Il est en effet difficile de mettre en place une résidence alternée en cas de graves conflits entre les parents . la solution peut néanmoins s’avérer injuste lorsque c’est le parent « gardien  » qui est générateur de conflit .

Le juge aux affaires familiales peut décider la mise en place provisoire de la résidence alternée dans ce type de cas .

Résidence alternée : des solutions singulières

Deux de mes clients ont mis au point des solutions atypiques, concernant une résidence alternée.

dans le premier cas, les enfants résidaient au domicile familial, l’un des deux parents étaient présents alternativement. Cette expérience, envisagée dès le départ pour une durée limitée, a permis aux parents de vivre eux même une résidence alternée avant de faire ce choix pour leurs enfants. Ils sont par la suite revenus à un mode d’hébergement plus classique, cette expérience a permis de fixer ensuite la résidence des enfants d’un commun accord.

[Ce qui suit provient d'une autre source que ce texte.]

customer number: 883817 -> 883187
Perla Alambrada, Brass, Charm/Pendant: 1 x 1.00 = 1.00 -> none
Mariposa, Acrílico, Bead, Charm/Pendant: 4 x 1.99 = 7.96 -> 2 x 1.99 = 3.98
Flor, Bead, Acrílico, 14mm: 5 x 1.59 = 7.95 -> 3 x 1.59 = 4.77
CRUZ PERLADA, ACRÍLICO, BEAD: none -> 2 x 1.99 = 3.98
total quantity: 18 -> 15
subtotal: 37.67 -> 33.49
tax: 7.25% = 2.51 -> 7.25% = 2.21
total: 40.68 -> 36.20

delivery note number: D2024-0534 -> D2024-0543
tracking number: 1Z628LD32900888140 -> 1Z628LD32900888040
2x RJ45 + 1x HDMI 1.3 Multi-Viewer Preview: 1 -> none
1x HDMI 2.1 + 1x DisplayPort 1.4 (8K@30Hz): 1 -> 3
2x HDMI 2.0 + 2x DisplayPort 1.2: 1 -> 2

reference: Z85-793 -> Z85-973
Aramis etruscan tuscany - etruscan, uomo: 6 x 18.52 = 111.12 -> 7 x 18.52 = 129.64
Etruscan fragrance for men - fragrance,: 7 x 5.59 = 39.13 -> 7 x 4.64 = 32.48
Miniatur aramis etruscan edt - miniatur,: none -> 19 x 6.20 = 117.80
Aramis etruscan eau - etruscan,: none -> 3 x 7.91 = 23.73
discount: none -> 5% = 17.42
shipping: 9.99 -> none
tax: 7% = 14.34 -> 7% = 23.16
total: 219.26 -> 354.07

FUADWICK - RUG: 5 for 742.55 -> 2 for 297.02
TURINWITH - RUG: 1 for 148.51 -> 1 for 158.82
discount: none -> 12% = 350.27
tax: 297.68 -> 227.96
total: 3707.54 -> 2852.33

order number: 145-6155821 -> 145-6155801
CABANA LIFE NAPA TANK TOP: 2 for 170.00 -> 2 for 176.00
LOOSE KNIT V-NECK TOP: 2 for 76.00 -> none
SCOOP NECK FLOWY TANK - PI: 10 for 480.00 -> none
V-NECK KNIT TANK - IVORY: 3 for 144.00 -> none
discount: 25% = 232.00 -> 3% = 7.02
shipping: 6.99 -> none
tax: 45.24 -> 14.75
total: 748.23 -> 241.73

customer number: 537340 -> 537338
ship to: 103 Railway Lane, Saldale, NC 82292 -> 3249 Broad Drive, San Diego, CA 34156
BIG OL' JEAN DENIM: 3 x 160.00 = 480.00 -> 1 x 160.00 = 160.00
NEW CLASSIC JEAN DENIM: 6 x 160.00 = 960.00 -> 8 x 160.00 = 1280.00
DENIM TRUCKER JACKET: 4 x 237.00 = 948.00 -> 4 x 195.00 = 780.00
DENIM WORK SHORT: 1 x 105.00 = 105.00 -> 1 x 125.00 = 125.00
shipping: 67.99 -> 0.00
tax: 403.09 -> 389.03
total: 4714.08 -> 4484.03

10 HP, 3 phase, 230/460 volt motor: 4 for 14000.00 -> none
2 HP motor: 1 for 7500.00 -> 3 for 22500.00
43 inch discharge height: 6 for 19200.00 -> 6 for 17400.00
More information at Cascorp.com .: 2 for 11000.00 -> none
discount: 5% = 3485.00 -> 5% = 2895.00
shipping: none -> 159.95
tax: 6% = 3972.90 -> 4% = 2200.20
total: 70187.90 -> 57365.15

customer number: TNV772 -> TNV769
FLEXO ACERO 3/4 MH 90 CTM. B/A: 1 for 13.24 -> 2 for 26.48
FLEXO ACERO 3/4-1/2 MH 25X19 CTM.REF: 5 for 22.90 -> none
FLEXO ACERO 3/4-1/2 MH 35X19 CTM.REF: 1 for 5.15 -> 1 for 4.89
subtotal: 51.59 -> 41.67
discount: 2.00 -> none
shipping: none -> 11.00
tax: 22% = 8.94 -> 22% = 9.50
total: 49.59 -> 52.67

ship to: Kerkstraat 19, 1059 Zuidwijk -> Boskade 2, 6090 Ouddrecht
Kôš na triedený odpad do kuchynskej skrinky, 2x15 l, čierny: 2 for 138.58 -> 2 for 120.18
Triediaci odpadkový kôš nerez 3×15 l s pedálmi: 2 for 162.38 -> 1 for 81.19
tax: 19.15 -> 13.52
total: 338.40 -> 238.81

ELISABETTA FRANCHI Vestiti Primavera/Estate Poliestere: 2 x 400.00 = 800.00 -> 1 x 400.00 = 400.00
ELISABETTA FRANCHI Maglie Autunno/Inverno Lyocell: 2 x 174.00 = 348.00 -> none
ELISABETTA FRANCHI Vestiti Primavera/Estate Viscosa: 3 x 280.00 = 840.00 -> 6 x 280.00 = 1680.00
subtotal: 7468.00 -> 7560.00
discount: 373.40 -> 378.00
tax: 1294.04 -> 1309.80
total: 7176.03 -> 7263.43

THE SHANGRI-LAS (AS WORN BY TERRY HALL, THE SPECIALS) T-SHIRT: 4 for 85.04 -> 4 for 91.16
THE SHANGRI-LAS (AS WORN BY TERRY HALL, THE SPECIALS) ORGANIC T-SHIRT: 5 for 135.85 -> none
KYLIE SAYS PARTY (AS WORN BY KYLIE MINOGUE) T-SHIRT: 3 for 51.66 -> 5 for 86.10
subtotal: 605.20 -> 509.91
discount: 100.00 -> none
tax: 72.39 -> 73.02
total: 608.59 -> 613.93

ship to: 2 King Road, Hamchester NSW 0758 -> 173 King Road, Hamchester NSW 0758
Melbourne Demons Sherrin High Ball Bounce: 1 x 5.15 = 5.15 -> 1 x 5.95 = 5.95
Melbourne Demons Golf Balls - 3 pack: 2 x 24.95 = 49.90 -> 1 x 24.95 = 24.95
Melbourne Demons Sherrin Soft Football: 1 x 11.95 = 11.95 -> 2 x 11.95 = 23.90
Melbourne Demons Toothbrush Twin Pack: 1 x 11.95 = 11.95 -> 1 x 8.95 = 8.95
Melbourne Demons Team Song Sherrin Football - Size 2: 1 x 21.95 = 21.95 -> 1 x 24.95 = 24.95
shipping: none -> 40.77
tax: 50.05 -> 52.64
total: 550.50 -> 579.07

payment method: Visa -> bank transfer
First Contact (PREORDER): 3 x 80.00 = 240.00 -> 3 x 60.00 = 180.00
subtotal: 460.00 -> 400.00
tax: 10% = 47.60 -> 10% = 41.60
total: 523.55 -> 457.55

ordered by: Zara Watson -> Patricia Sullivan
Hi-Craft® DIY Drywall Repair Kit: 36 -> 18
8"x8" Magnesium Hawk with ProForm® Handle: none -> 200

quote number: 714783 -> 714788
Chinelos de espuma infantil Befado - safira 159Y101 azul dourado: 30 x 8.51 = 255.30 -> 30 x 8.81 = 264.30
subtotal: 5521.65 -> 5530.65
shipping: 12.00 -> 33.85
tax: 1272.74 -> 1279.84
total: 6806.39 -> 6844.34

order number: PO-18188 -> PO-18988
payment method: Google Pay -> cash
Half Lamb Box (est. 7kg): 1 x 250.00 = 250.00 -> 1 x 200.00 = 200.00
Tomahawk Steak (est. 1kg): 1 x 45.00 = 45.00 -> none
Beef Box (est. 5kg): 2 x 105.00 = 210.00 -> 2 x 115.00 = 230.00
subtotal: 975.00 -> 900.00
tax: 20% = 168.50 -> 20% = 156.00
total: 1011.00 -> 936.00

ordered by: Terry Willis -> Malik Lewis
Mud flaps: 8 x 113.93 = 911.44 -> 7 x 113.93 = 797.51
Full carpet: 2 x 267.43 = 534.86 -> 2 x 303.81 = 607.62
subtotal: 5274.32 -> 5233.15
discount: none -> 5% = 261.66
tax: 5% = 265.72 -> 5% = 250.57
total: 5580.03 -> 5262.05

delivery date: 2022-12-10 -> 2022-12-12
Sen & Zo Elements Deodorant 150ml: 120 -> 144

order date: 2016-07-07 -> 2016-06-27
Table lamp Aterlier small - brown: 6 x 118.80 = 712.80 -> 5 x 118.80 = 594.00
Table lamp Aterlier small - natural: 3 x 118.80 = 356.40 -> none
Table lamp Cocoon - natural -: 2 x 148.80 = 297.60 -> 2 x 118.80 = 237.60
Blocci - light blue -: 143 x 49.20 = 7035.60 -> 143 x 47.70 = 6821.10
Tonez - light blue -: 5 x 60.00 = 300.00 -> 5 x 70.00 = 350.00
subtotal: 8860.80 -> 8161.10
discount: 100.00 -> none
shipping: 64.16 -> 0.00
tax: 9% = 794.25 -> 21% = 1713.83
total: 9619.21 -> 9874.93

Dans l’autre cas , la résidence des enfants était alternée par trimestre , avec changement d’école, le système a semble-t-il fonctionné plusieurs années sans retard scolaire pour les enfants. L’un des parent exerçait un emploi saisonnier, ce qui explique qu’ils aient envisagé ce schéma peu classique et trop difficile à gérer pour la majorité des enfants. cette solution avait été adopté par les parents d’un commun accord et sans qu’un juge soit saisi. Il n’est pas certain qu’elle ait été homologuée si le JAF avait eu à se prononcer, un changement d’école en cours d’année paraissant très difficile à gérer pour des enfants.